PROVIDED RECORDS: Begin
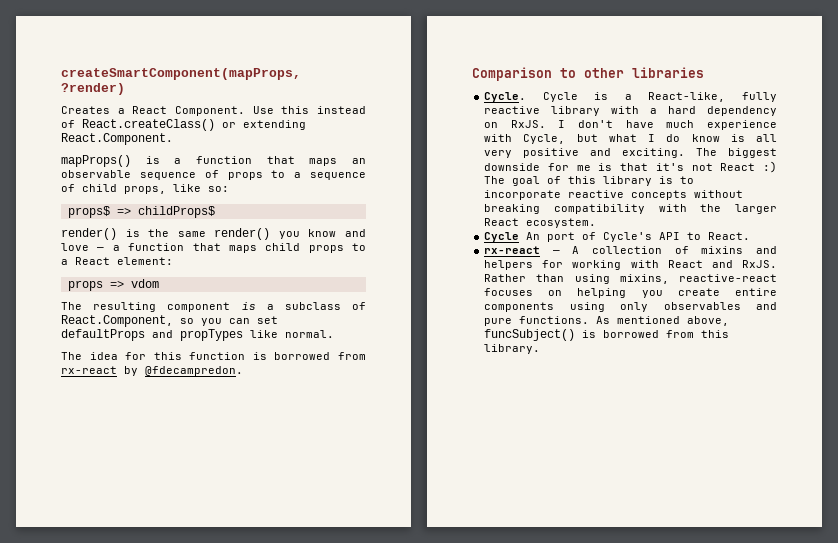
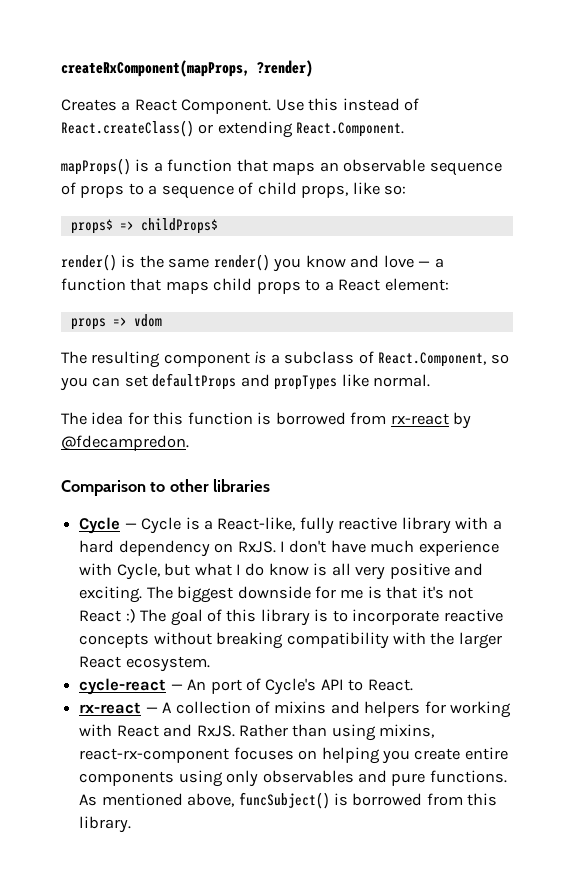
[61,68,301,80] createSmartComponent(mapProps, -> [61,60,250,77] createRxComponent(mapProps,
[484,92,527,102] Cycle. -> [79,517,137,534] Cycle —
[484,232,520,242] Cycle -> [79,678,183,695] cycle-react —
[679,274,777,282] reactive-react -> [79,748,230,763] react-rx-component

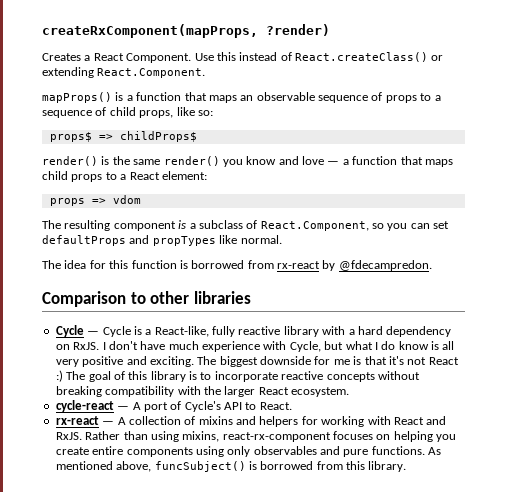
[187,679,207,690] An -> [132,402,141,410] A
PROVIDED RECORDS: End
Could the lines above be copied out exactly, with no image carried over?

[61,68,301,80] createSmartComponent(mapProps, -> [61,60,250,77] createRxComponent(mapProps,
[484,92,527,102] Cycle. -> [79,517,137,534] Cycle —
[484,232,520,242] Cycle -> [79,678,183,695] cycle-react —
[679,274,777,282] reactive-react -> [79,748,230,763] react-rx-component

[187,679,207,690] An -> [132,402,141,410] A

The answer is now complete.